9. Earnings per share
6 Months 6 Months
Ended Ended
30 June 30 June
1999 1998
======= =======
Pence Pence
Profit on ordinary activities
after taxation 6.6 5.7
Adjustments
Exceptional items (0.3) -
==== ====
6.3 5.7
==== ====
Fully diluted 6.0 5.1
==== ====
Adjusted fully diluted 5.7 5.1
==== ====
The above table sets out earnings per share and adjusted earnings
per share. Adjusted earnings per share figures have been
presented to eliminate the effect of exceptional items. The basic
earnings per share for 30 June 1998 has been adjusted to exclude
those options outstanding (included in the shares to be issued reserve)
that arose on 26 June 1997 following the acquisition of the remaining
share capital of JRAH which was not already owned. In accordance with
FRS14-Earnings per Share issued in October 1998, these options are
contingent upon future events and are therefore excluded from the basic
earnings per share calculation and are included in the diluted earnings
per share calculation. The effect of the restatement on the basic
earnings per share for 30 June 1998 has been to increase it from the
previously reported 5.4p per share to 5.7p per share.
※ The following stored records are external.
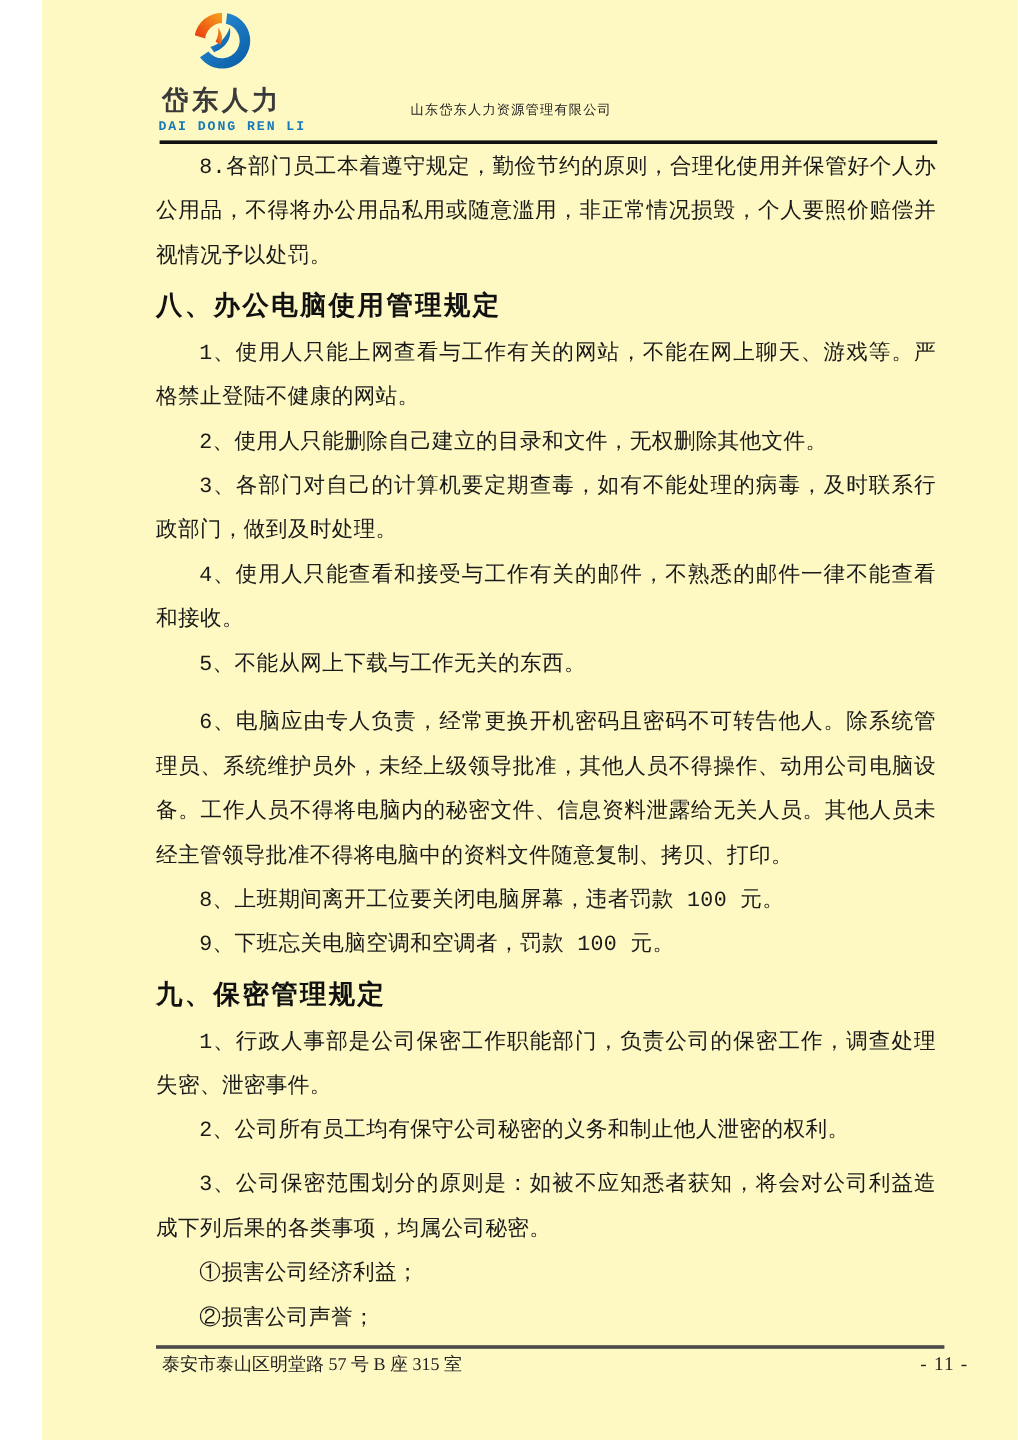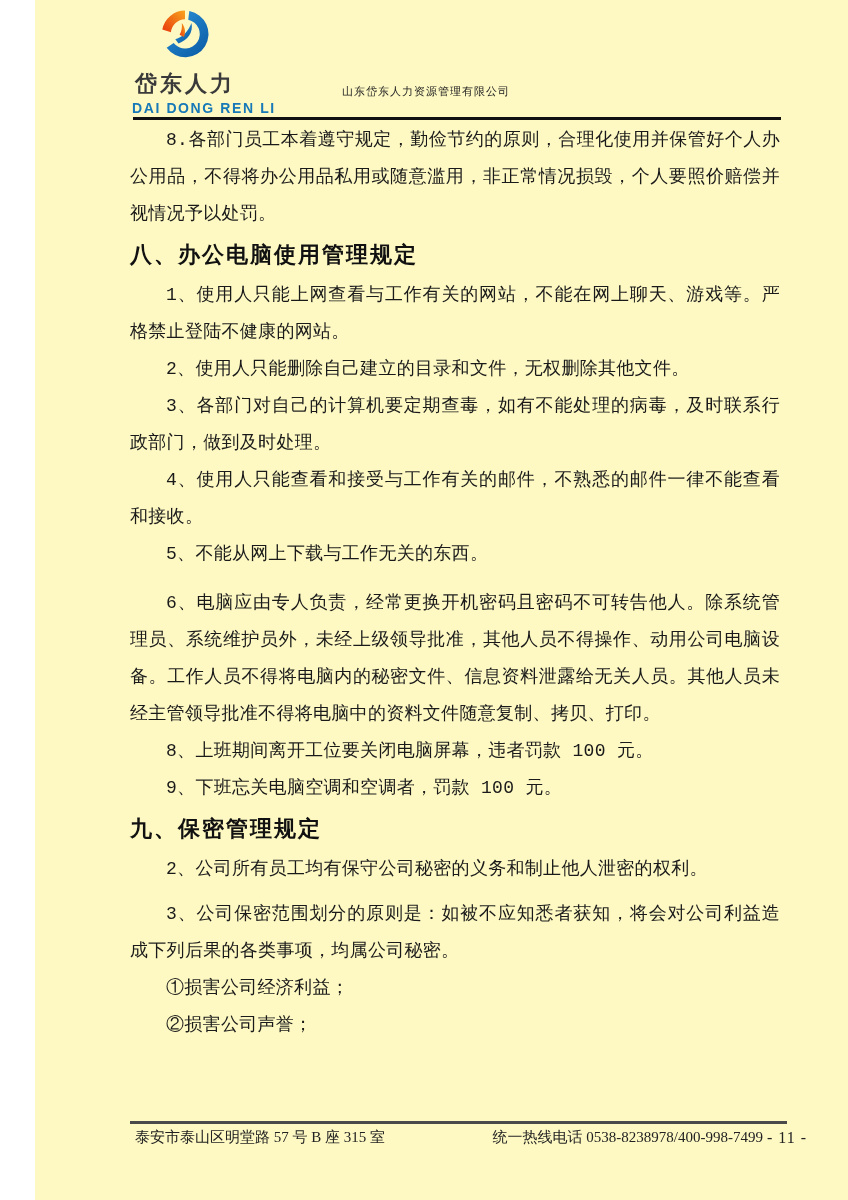"DAI DONG REN LI" .logo-en { font-family: Liberation Sans, sans-serif -> Liberation Mono, monospace; font-size: 14px -> 11px }
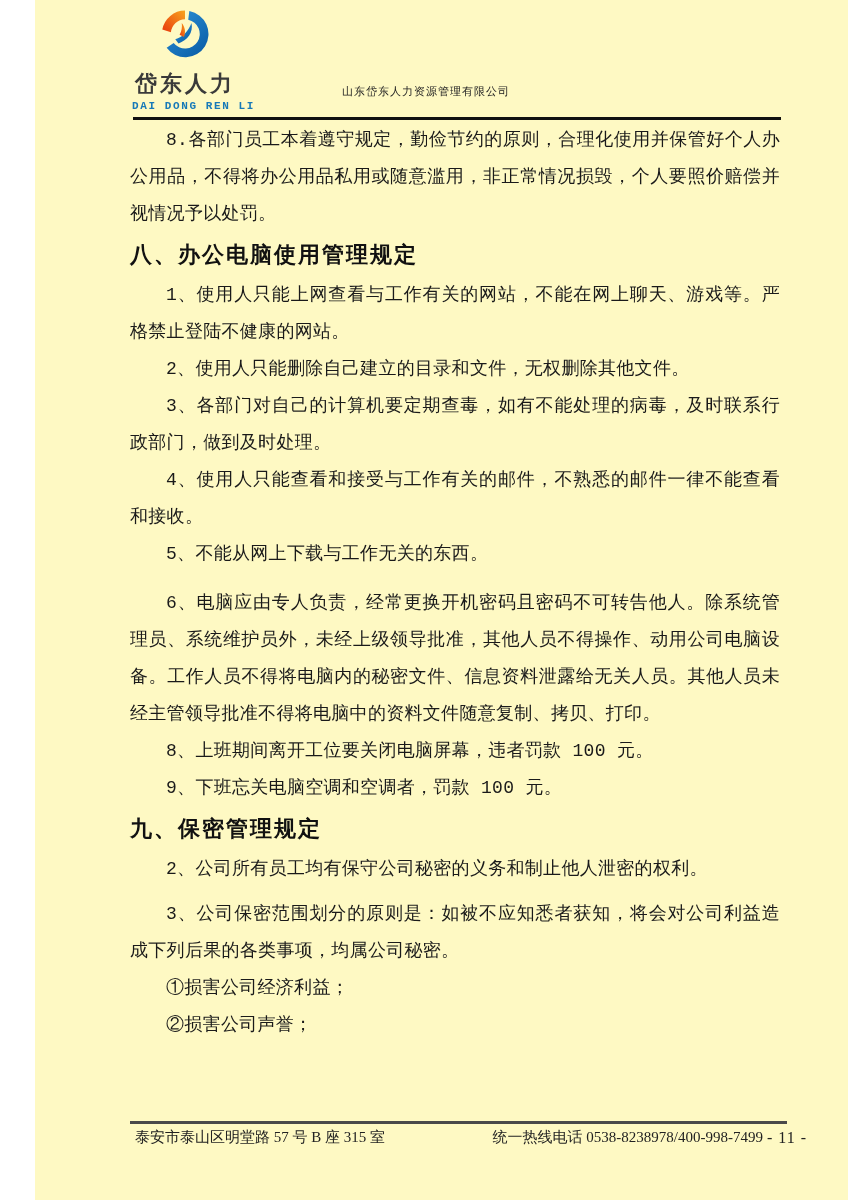"1、行政人事部是公司保密工作职能部门，负责公司的保密工作，调查处理失密、泄密事件" p.para { html: none -> <p>1、行政人事部是公司保密工作职能部门，负责公司的保密工作，调查处理失密、泄密事件。</p> }
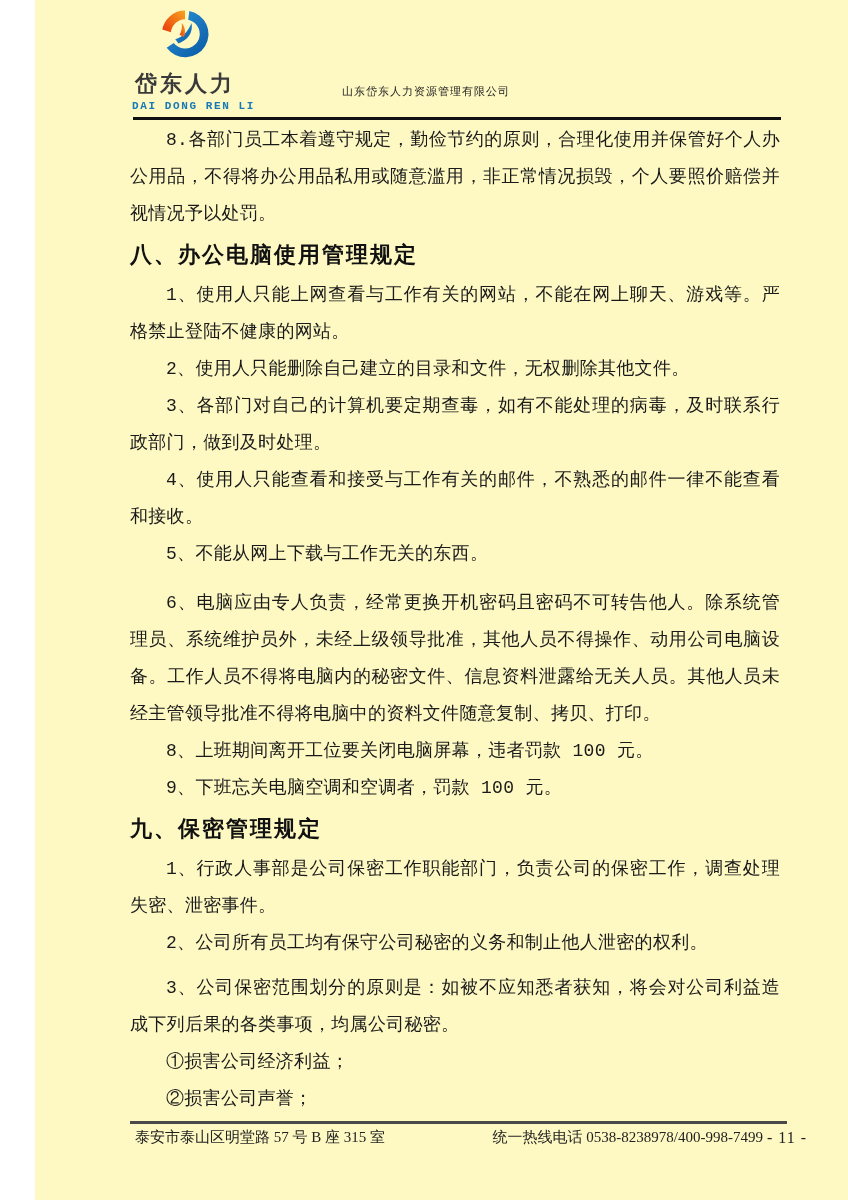"统一热线电话 0538-8238978/400-998-7499" div.footer-hotline { html: <div>统一热线电话 0538-8238978/400-998-7499</div> -> none }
The diluted
earnings per share previously reported at 30 June 1998 is unchanged by
the restatement.
The weighted average number of shares in issue, including shares to be
issued, for the six months ended 30 June 1999 was 417.5 million and for
the six months ended 30 June 1998 was 409.6 million (restated).
The fully diluted earnings per share takes account of options over
41.0 million shares including the share options outstanding at the time
of the JRAH acquisition (1998:45.2 million).
10. Share capital
Number £'Million
As at 31 December 1998 415,211,734 62.3
Exercise of options 5,294,806 0.8
=========== =======
As at 30 June 1999 420,506,540 63.1
=========== =======
11. Other reserves
£' Million
As at 31 December 1998 229.1
Profit for the period 27.7
Dividends (3.2)
Transfer to share capital (0.8)
Currency transaction and other movements 0.4
=====
As at 30 June 1999 253.2
=====
12. The financial information shown in this publication is unaudited and
does not constitute statutory accounts. The statutory accounts for the
year ended 31 December 1998 have been delivered to the UK Registrar
of Companies and the report of the auditors on these accounts was unqualified.